--- What this task involves ---
Restate every line of the data word for word, except for the images.

Before-and-after page screenshots
--

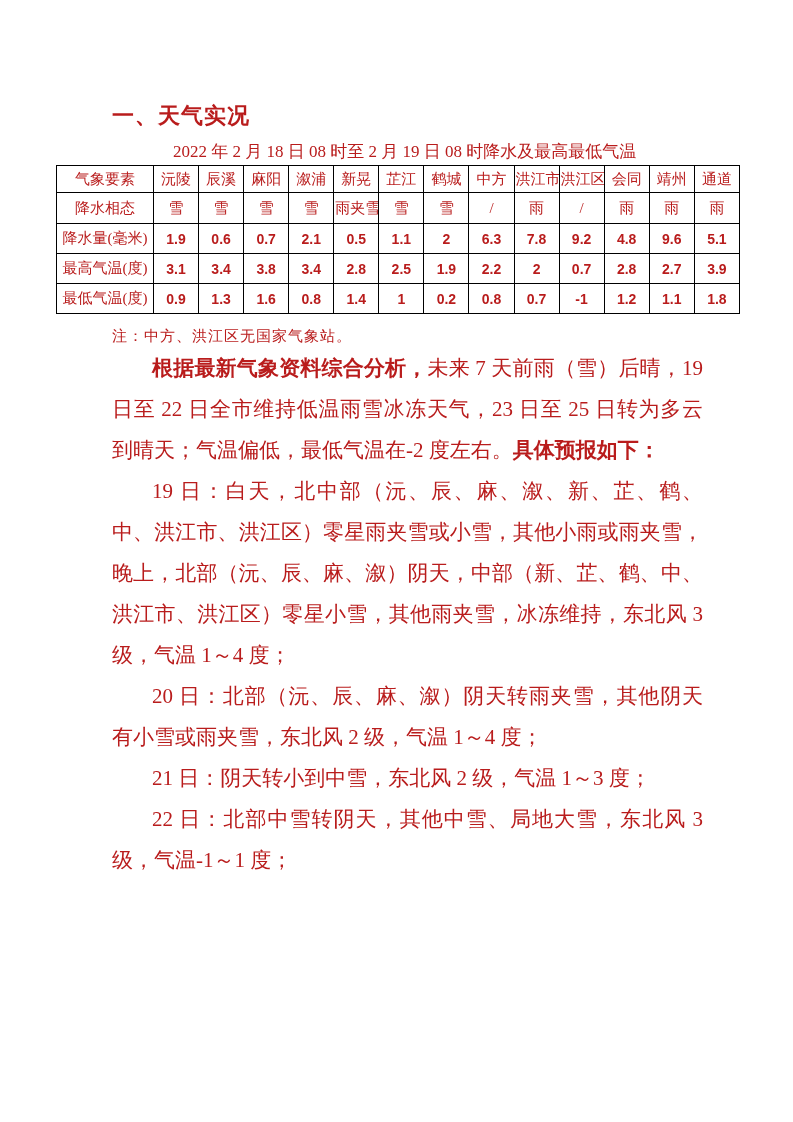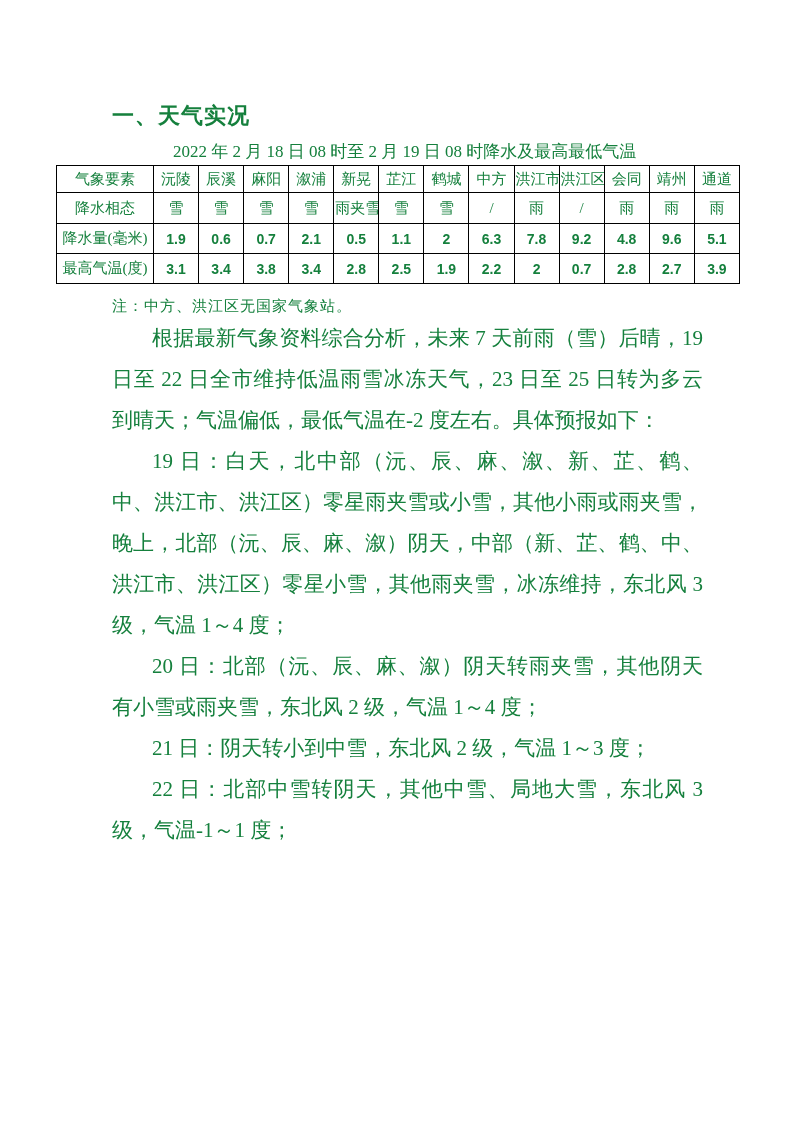"一、天气实况" .page { color: #15803d -> #b91c1c }
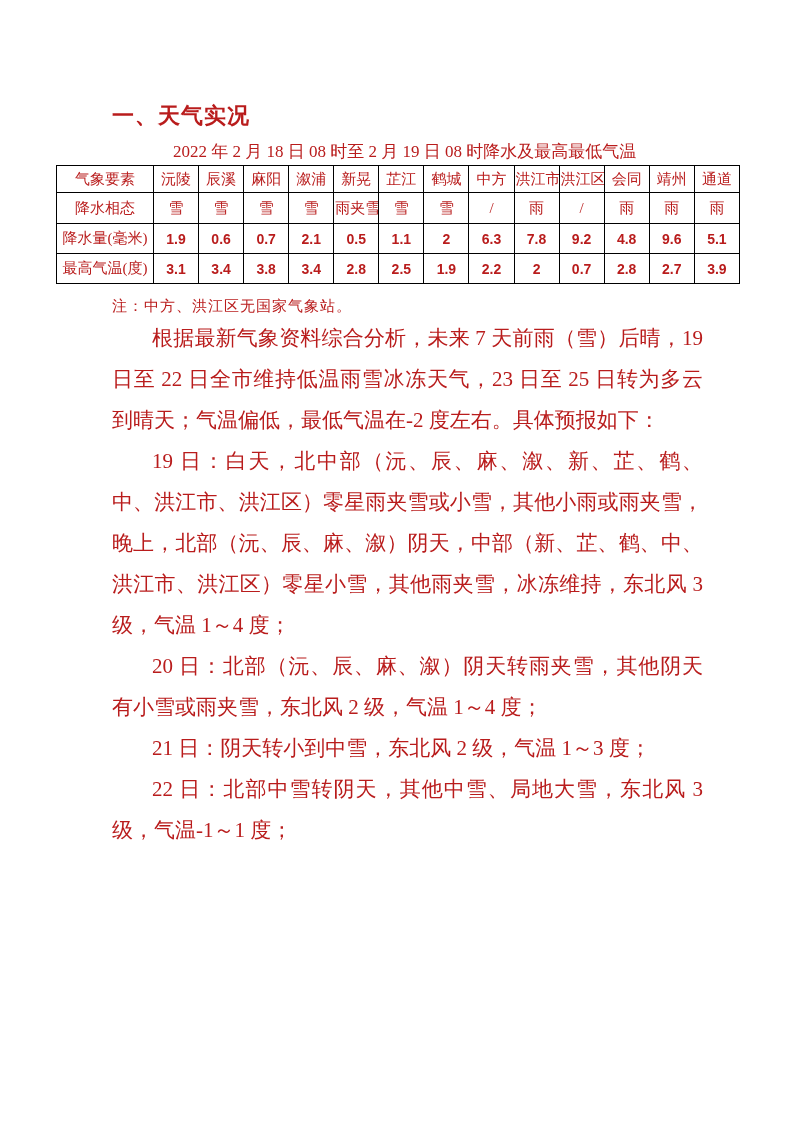"最低气温(度)" tr.r3 { html: none -> <tr> <th>最低气温(度)</th> <td>0.9</td> <td>1.3</td> <td>1.6</td> <td>0.8</td> <td>1.4</td> <td>1</td> <td>0.2</td> <td>0.8</td> <td>0.7</td> <td>-1</td> <td>1.2</td> <td>1.1</td> <td>1.8</td> </tr> }
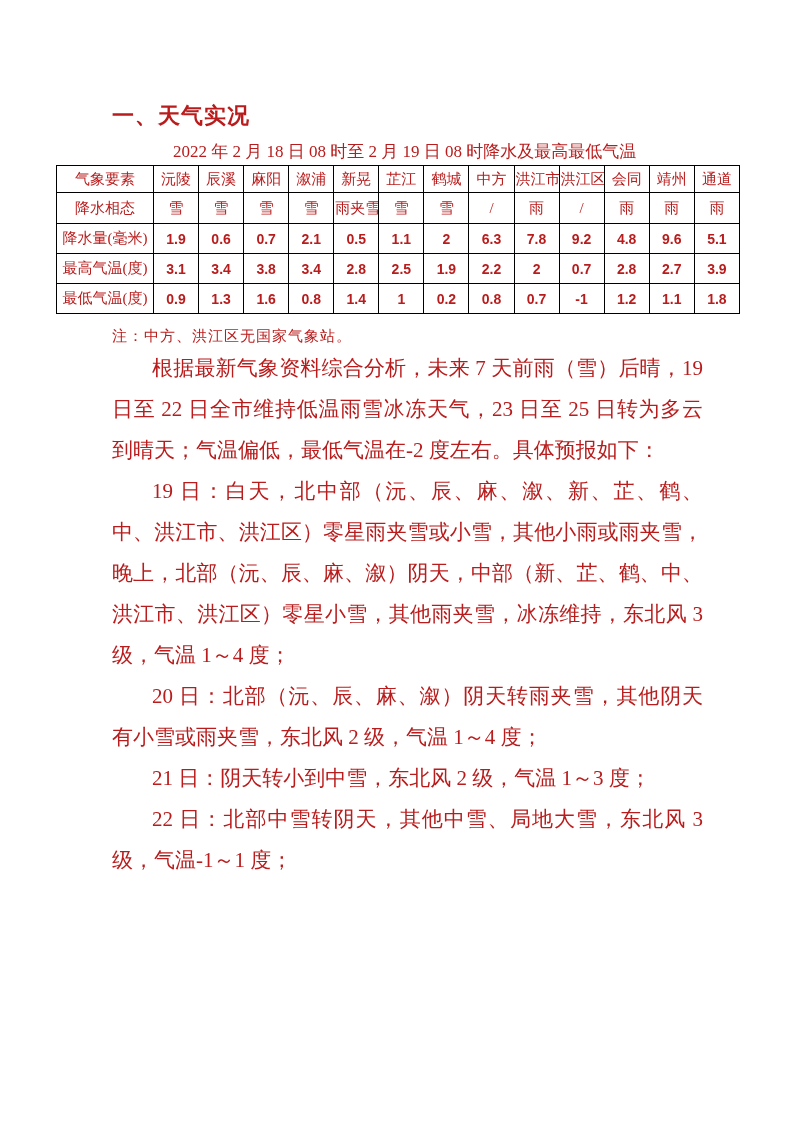"根据最新气象资料综合分析，" .body-para b { font-weight: 400 -> 700 }
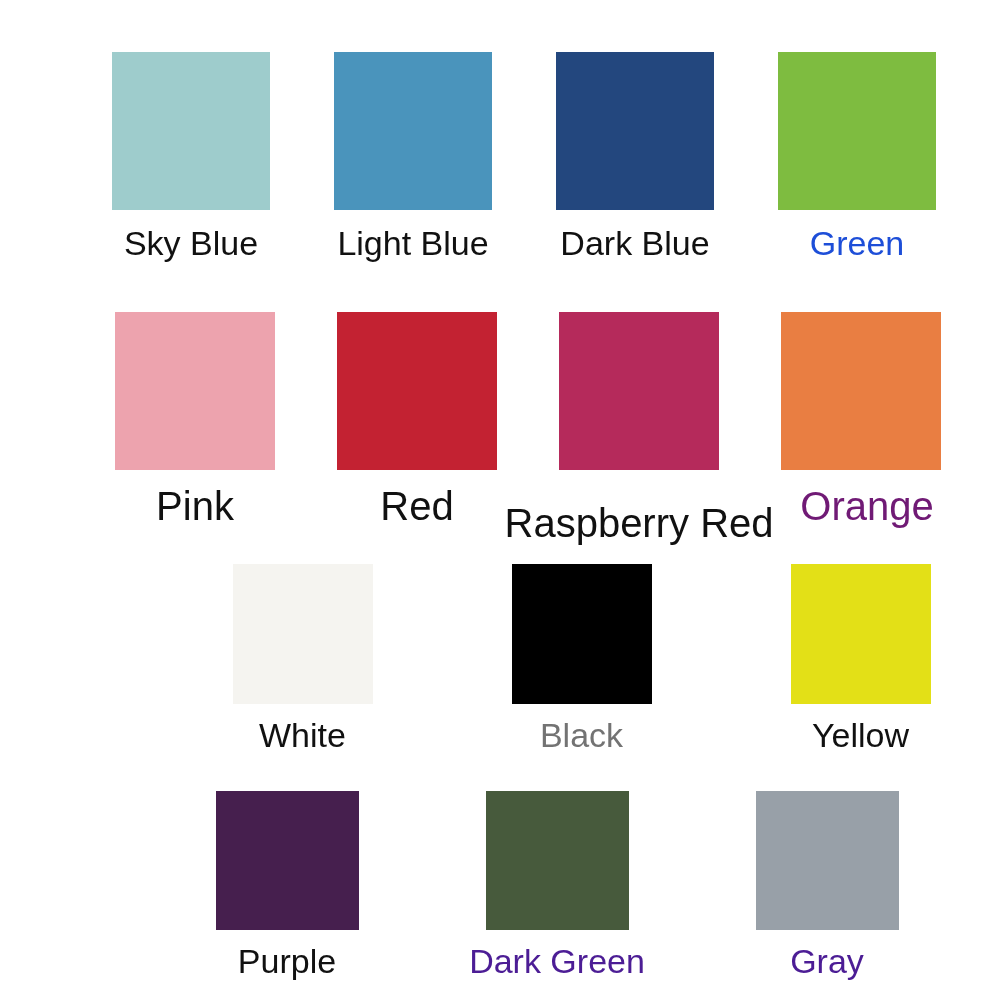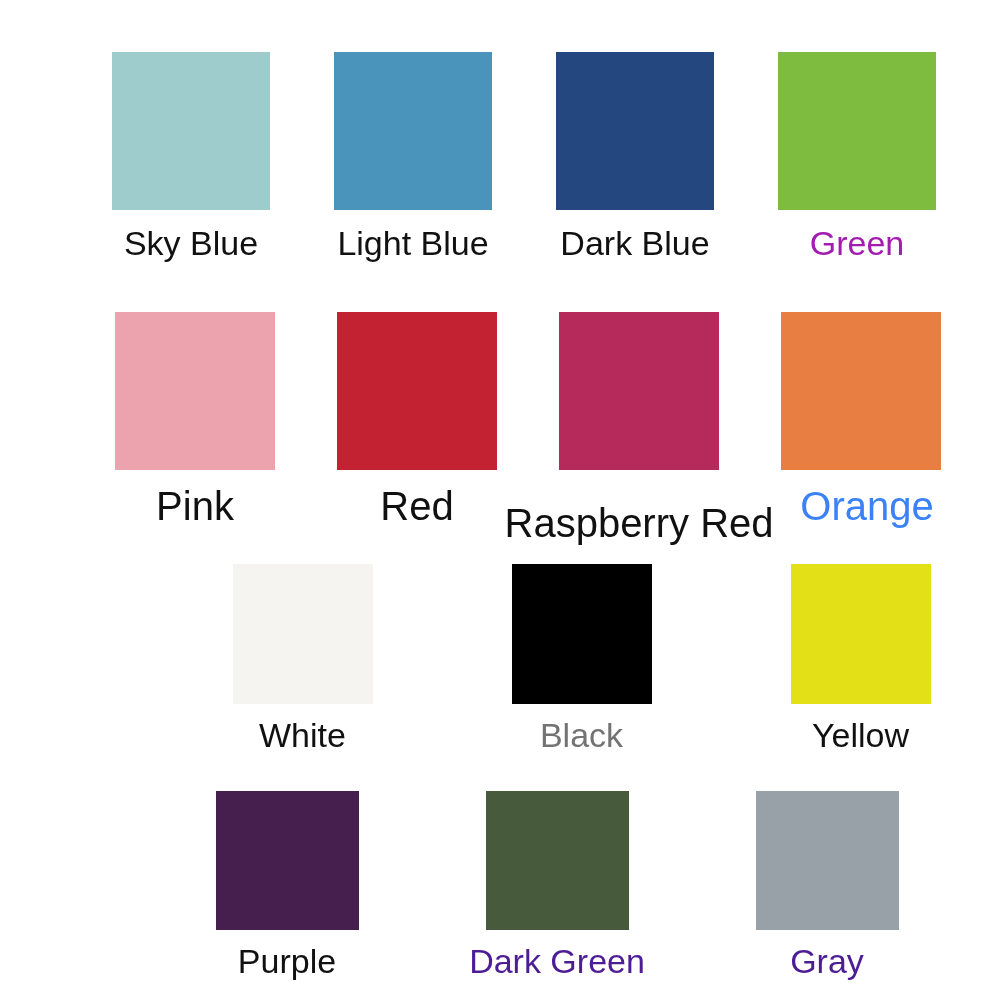"Green" span.swatch-label { color: #a21caf -> #1d4ed8 }
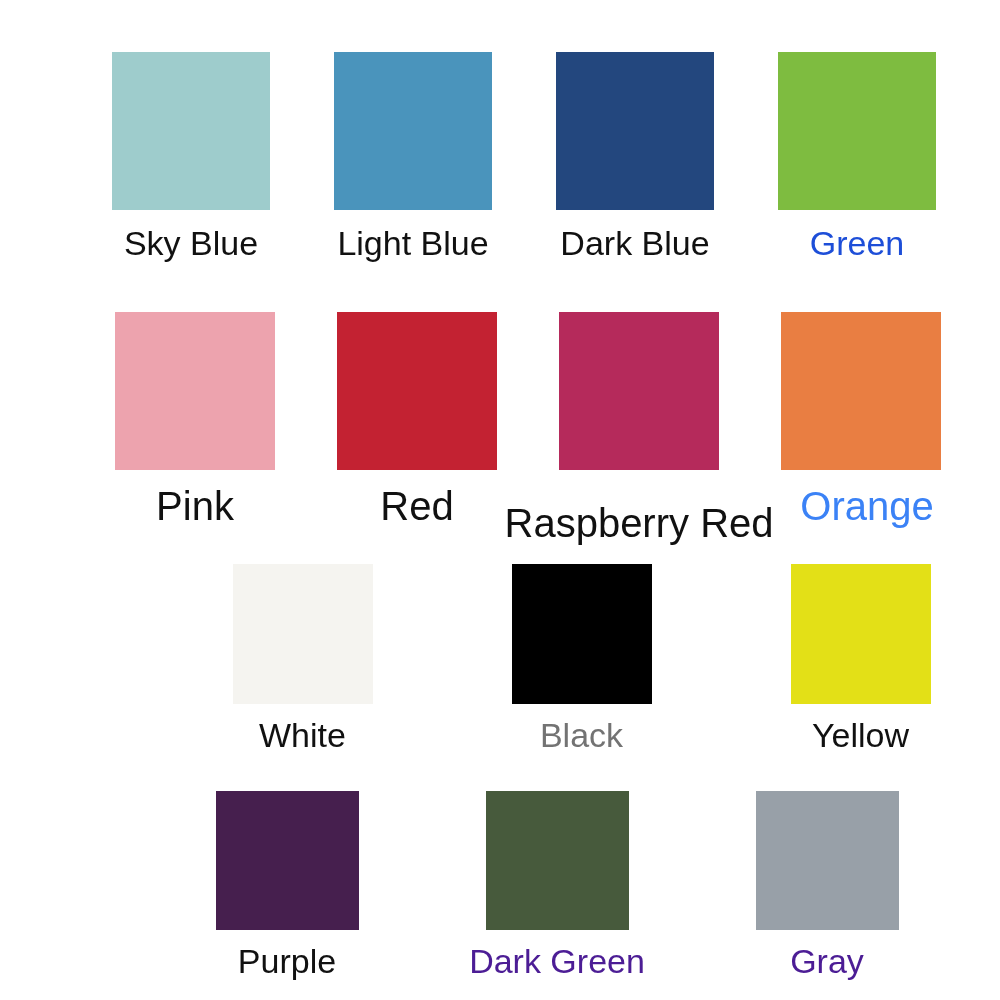"Orange" span.swatch-label { color: #3b82f6 -> #701a75 }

--

--- Response below ---
"一、天气实况" .page { color: #15803d -> #b91c1c }
"最低气温(度)" tr.r3 { html: none -> <tr> <th>最低气温(度)</th> <td>0.9</td> <td>1.3</td> <td>1.6</td> <td>0.8</td> <td>1.4</td> <td>1</td> <td>0.2</td> <td>0.8</td> <td>0.7</td> <td>-1</td> <td>1.2</td> <td>1.1</td> <td>1.8</td> </tr> }
"根据最新气象资料综合分析，" .body-para b { font-weight: 400 -> 700 }
"Green" span.swatch-label { color: #a21caf -> #1d4ed8 }
"Orange" span.swatch-label { color: #3b82f6 -> #701a75 }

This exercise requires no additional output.